Iain Lobban, chief of the eavesdropping agency GCHQ, said his spies have picked up “near-daily discussion” of the unauthorized disclosures among his agency’s targets. His colleague John Sawers, the chief of the British foreign spy agency MI6, was even more explicit.
“It’s clear that our adversaries are rubbing their hands in glee,” he told lawmakers. “Al-Qaida is lapping it up.”
U.S. officials have repeatedly warned, without providing much evidence, that the leaks were educating America’s enemies about how to avoid detection.
Lobban came closest to giving a concrete example, saying that GCHQ had caught terror groups in the Middle East and elsewhere discussing how to switch to more secure means of communication after the Snowden leaks broke.
“I am not going to compound the damage by being specific in public,” he said, promising lawmakers a private briefing on the details.
The fact that Lobban was even speaking publicly at all was highly unusual.

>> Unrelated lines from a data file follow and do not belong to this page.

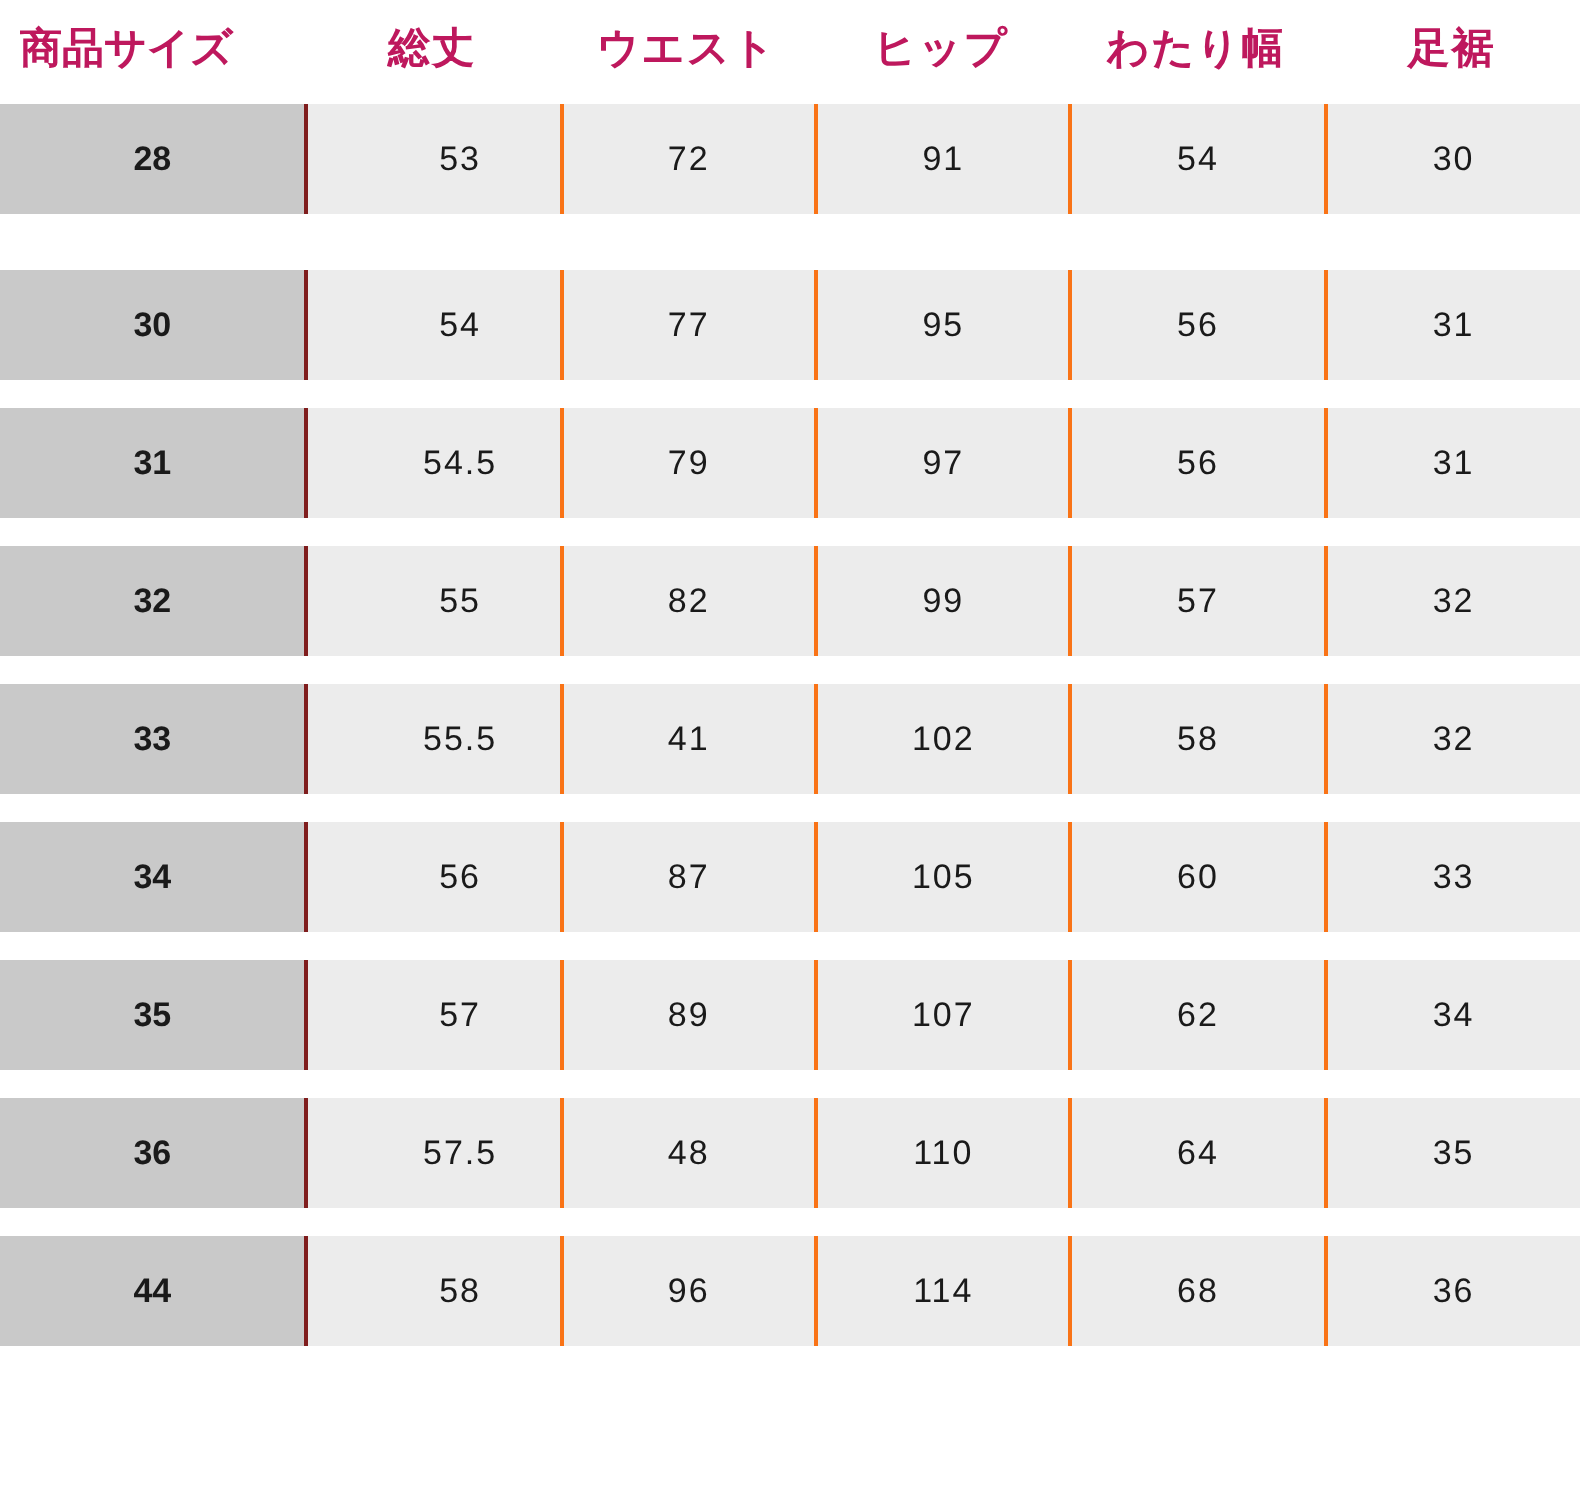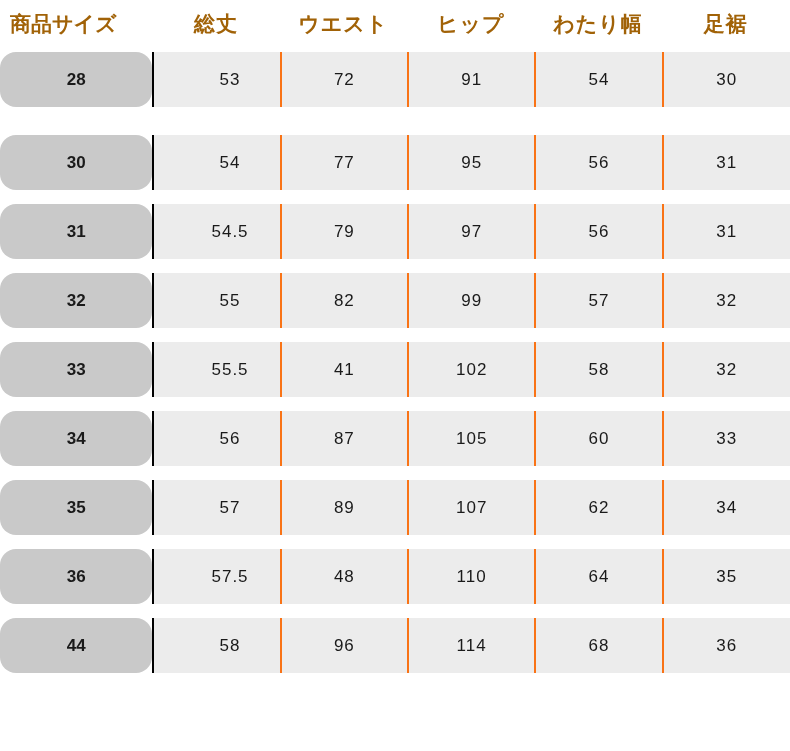--- a/index.html
+++ b/index.html
@@ -20,21 +20,21 @@
     border-spacing: 0;
     table-layout: fixed;
   }
   .size-table col.c-size { width: 152px; }
   .size-table col.c-data { width: 127px; }
   .size-table col.c-data-narrow { width: 128px; }
 
   thead th {
     font-size: 21px;
     font-weight: bold;
-    color: #a16207;
+    color: #be185d;
     text-align: center;
     padding: 10px 0 14px 0;
     letter-spacing: 1px;
     background: #ffffff;
     border: none;
   }
   thead th.head-size {
     text-align: left;
     padding-left: 10px;
     letter-spacing: 0px;
@@ -49,28 +49,27 @@
     text-align: center;
     color: #1a1a1a;
     vertical-align: middle;
     border: none;
     padding: 0;
   }
   tbody td.size-cell {
     font-weight: bold;
     background: #c9c9c9;
     font-size: 17px;
-    border-radius: 16px;
   }
   tbody td.val-cell {
     background: #ececec;
     letter-spacing: 1px;
   }
   tbody tr.data-row td.val-cell.first-val {
-    border-left: 2px solid #000000;
+    border-left: 2px solid #7f1d1d;
     padding-left: 26px;
   }
   tbody td.val-cell + td.val-cell {
     border-left: 2px solid #f97316;
   }
 </style>
 </head>
 <body>
 
 <table class="size-table">

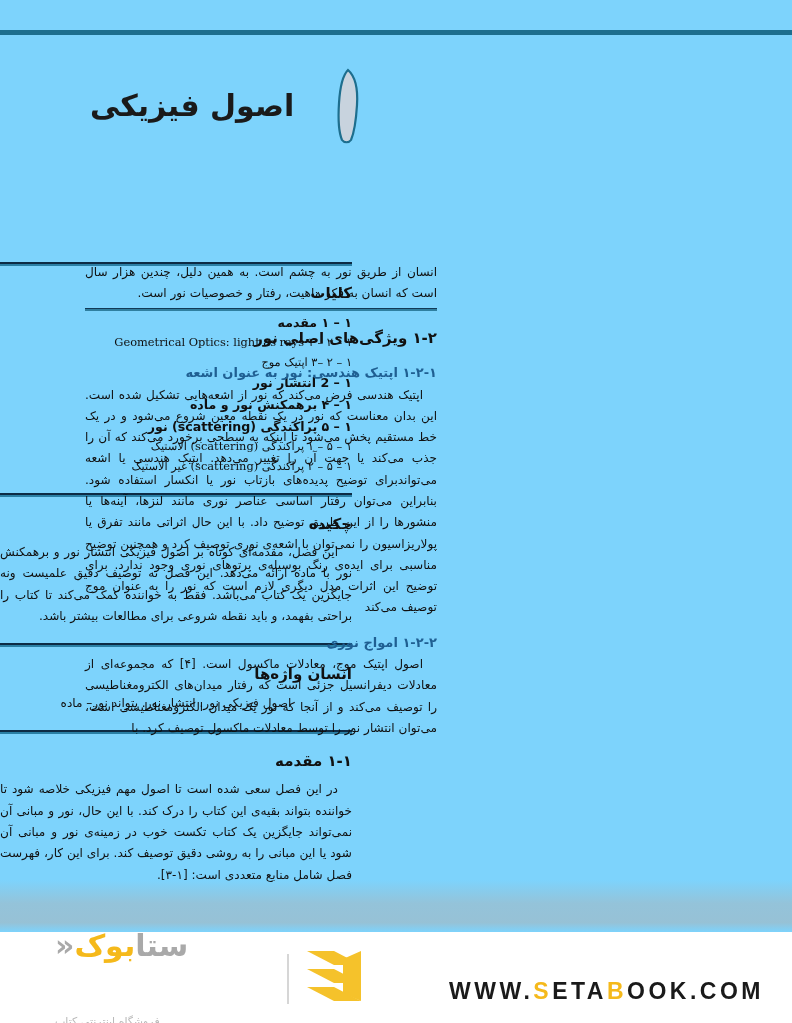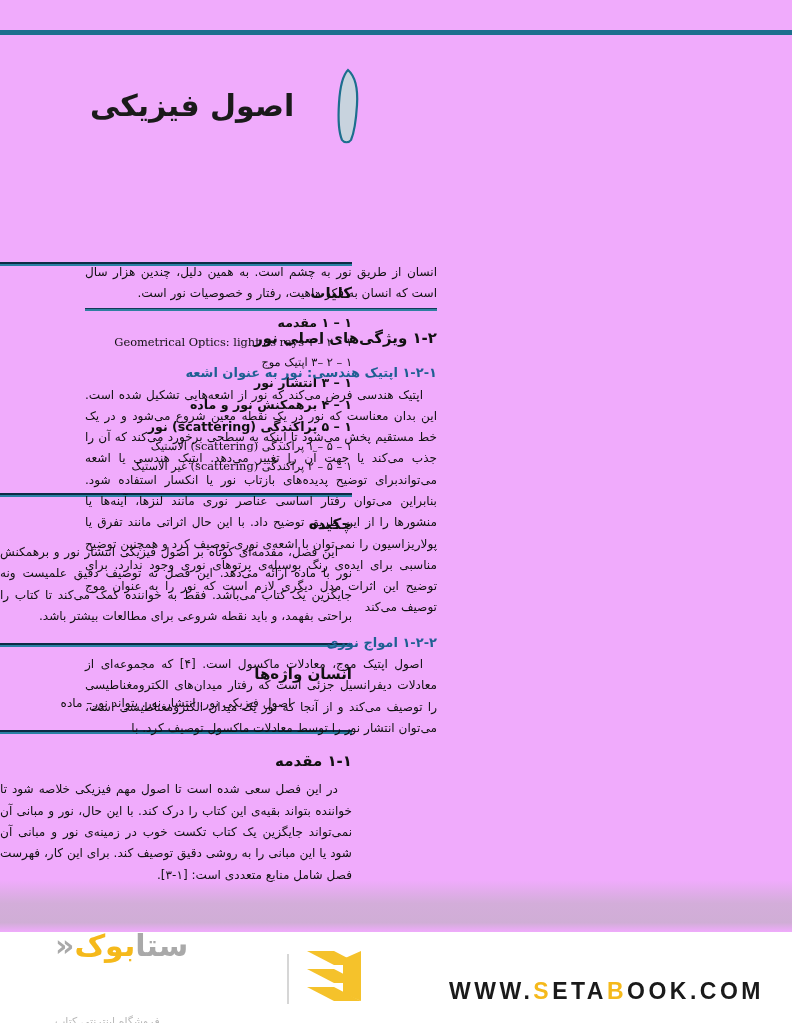--- a/index.html
+++ b/index.html
@@ -8,21 +8,21 @@
     padding: 0;
     background: #ffffff;
   }
   body {
     font-family: "DejaVu Sans", "Liberation Sans", sans-serif;
   }
   .page {
     position: relative;
     width: 792px;
     height: 1023px;
-    background: #f0abfc;
+    background: #7dd3fc;
     overflow: hidden;
     box-sizing: border-box;
   }
 
   
   .top-rule {
     position: absolute;
     left: 0;
     top: 30px;
     width: 792px;
@@ -238,21 +238,21 @@
 
   <div class="col col-right" style="right:440px; left:auto; width:352px;">
 
     <div class="block">
       <div class="sec-rule"></div>
       <h2 class="sec-title">کلیات</h2>
       <ul class="toc">
         <li class="lvl1">۱ – ۱ مقدمه</li>
         <li class="lvl2">۱ – ۲ – ۱ Geometrical Optics: light as rays</li>
         <li class="lvl2">۱ – ۲ –۳ اپتیک موج</li>
-        <li class="lvl1">۱ – ۳ انتشار نور</li>
+        <li class="lvl1">۱ – 2 انتشار نور</li>
         <li class="lvl1">۱ – ۴ برهمکنش نور و ماده</li>
         <li class="lvl1">۱ – ۵ پراکندگی (scattering) نور</li>
         <li class="lvl2">۱ – ۵ – ۱ پراکندگی (scattering) الاستیک</li>
         <li class="lvl2">۱ – ۵ – ۲ پراکندگی (scattering) غیر الاستیک</li>
       </ul>
     </div>
 
     <div class="block">
       <div class="sec-rule"></div>
       <h2 class="sec-title">چکیده</h2>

He, Sawers and Andrew Parker, head of MI5, Britain’s domestic spying agency, were at Parliament for their first public and televised testimony before the House of Commons’ Intelligence and Security Committee. Their appearance — broadcast with a brief time delay in case anything classified unexpectedly came out during testimony — comes amid an international debate over British and American intelligence tactics triggered by Snowden’s revelations.
All three spy chiefs insisted their agencies operate within the law, guaranteeing parliamentarians that their work was both legal and proportionate.
“We do not spend our time listening to the telephone calls or reading the emails of the majority,” said Lobban.
He defended GCHQ’s work scanning the Web, taking the needle-in-a-haystack metaphor often used by defenders of the NSA to a new level when he compared the Internet to an “enormous hayfield” which GCHQ analysts had to scan for “fragments of needles.”
The rest of the 90-minute session focused on the war in Syria, cyberattacks against the U.K., and the lingering terror threat from Northern Ireland.
Syria got a particular amount of attention, with Parker warning that the civil war there was drawing in a large number of British residents to fight in the service of Islamic extremism. He said his intelligence service had “seen low hundreds of people from this country go to Syria,” noting that some of them had since returned to the U.K.
The figure was a significant increase from the estimate of “some 100” Parker had given previously.
Western intelligence officials have long warned that the war between rebels and Syrian President Bashar Assad’s government was attracting foreign fighters from European countries, many of whom have joined hard-line Islamic militant groups. In September, British officials charged two brothers with attending a terror training camp in Syria.